O contraste entre a vida metropolitana e a vida em vilas ou fazendas não desaparecerão tão cedo [...], visto que a vida rural é algo mais amplo do que a ‘sociologia da ocupação agrícola’, é improvável que esse campo seja absorvido pela sociologia industrial. Além disso, já que todos os aspectos da vida grupal são caracterizados por traços genéricos da vida rural, outras especialidades (tais como a demografia ou a família) continuarão recebendo contribuições da sociologia rural. (ANDERSON, 1981, p. 184)
No tocante ao papel da Sociologia Rural, talvez mais do que a preocupação com sua extinção ou desaparecimento, seria interessante sugerir uma discussão sobre sua readequação para lidar com a gama de novos fenômenos sociais ou nova roupagem dos que já se faziam presentes outrora. Além disso, dado o nível de complexidade do sistema capitalista de produção que pressupõe uma relação centro periferia entre os países, na qual a produção agrícola, a agropecuária e a exploração da terra, de maneira geral, geram insumos para os mais diversos ramos industriais, a proximidade rural urbano se torna ainda mais patente.
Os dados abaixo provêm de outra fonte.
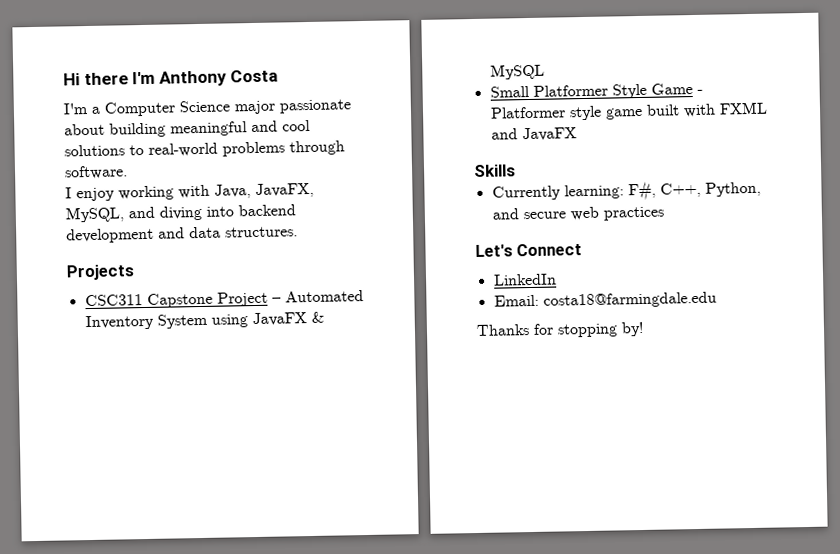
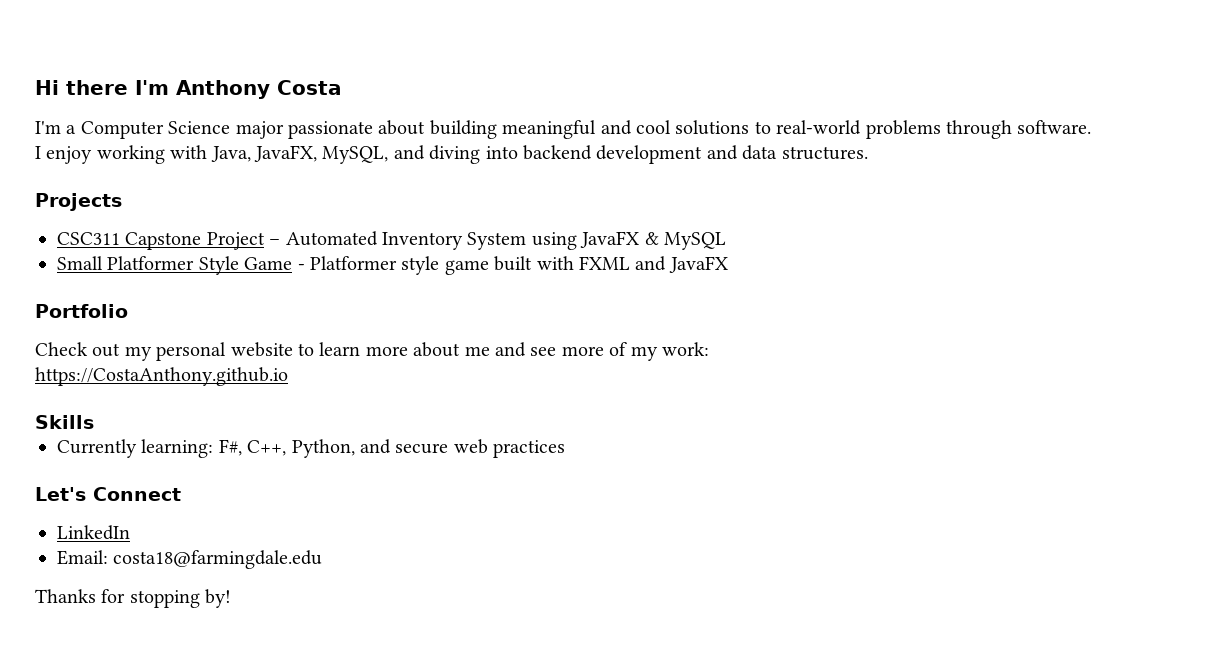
+ Portfolio
+ Check out my personal website to learn more about me and see more of my work:
+ https://CostaAnthony.github.io

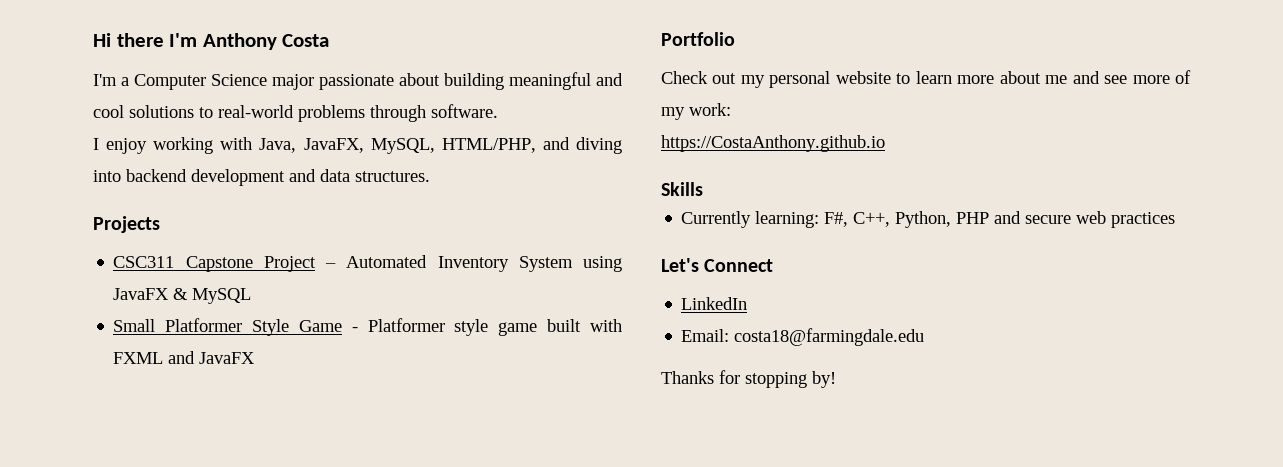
- I enjoy working with Java, JavaFX, MySQL, and diving into backend development and data structures.
+ I enjoy working with Java, JavaFX, MySQL, HTML/PHP, and diving into backend development and data structures.
- Currently learning: F#, C++, Python, and secure web practices
+ Currently learning: F#, C++, Python, PHP and secure web practices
Assim, conceitos, categorias e uma terminologia que deem conta dessas novas realidades se fazem necessários. As mudanças econômicas, políticas e sociais vividas pelo campo conduziram a uma preocupação direta com a recolocação da finalidade da terra e da atividade do homem.
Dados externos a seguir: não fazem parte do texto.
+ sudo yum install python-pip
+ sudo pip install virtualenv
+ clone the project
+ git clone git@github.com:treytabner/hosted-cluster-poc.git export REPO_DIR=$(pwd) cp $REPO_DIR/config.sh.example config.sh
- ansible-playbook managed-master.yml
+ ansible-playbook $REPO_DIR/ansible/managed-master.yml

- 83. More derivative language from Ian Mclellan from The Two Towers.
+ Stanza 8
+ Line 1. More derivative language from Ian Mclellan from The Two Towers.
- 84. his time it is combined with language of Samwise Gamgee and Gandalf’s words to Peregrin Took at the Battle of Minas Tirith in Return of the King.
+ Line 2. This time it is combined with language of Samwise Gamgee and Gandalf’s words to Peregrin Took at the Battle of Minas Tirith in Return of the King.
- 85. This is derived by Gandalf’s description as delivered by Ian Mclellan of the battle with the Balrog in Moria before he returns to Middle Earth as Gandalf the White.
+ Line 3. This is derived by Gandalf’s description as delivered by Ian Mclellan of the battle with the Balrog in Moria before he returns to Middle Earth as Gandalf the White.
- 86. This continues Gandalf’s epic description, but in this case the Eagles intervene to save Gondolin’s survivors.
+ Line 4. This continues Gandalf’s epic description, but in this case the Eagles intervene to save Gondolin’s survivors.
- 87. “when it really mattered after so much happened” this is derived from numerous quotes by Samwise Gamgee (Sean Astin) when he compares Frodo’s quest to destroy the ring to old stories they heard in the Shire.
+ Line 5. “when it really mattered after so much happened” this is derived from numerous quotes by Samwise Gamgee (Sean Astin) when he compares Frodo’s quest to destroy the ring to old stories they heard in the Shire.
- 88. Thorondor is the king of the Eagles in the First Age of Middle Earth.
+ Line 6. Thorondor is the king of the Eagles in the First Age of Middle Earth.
Para exemplificar, surge dessa forma a preocupação com a questão da multifuncionalidade e pluriatividade. Tais conceitos são exemplos das transformações do aparato metodológico da Sociologia Rural para lidar com a realidade do campo. A multifuncionalidade estaria associada ao sentido da criação de meios (pelo poder público) para o desenvolvimento e promoção da terra, do território. Não se trataria do desenvolvimento setorial, isto é, do produtor rural ou do agricultor familiar, mas de um conceito que engloba as questões de planejamento para garantir o desenvolvimento local como políticas públicas, no sentido da segurança alimentar, do tecido social, do patrimônio ambiental, entre outras imprescindíveis ao desenvolvimento territorial.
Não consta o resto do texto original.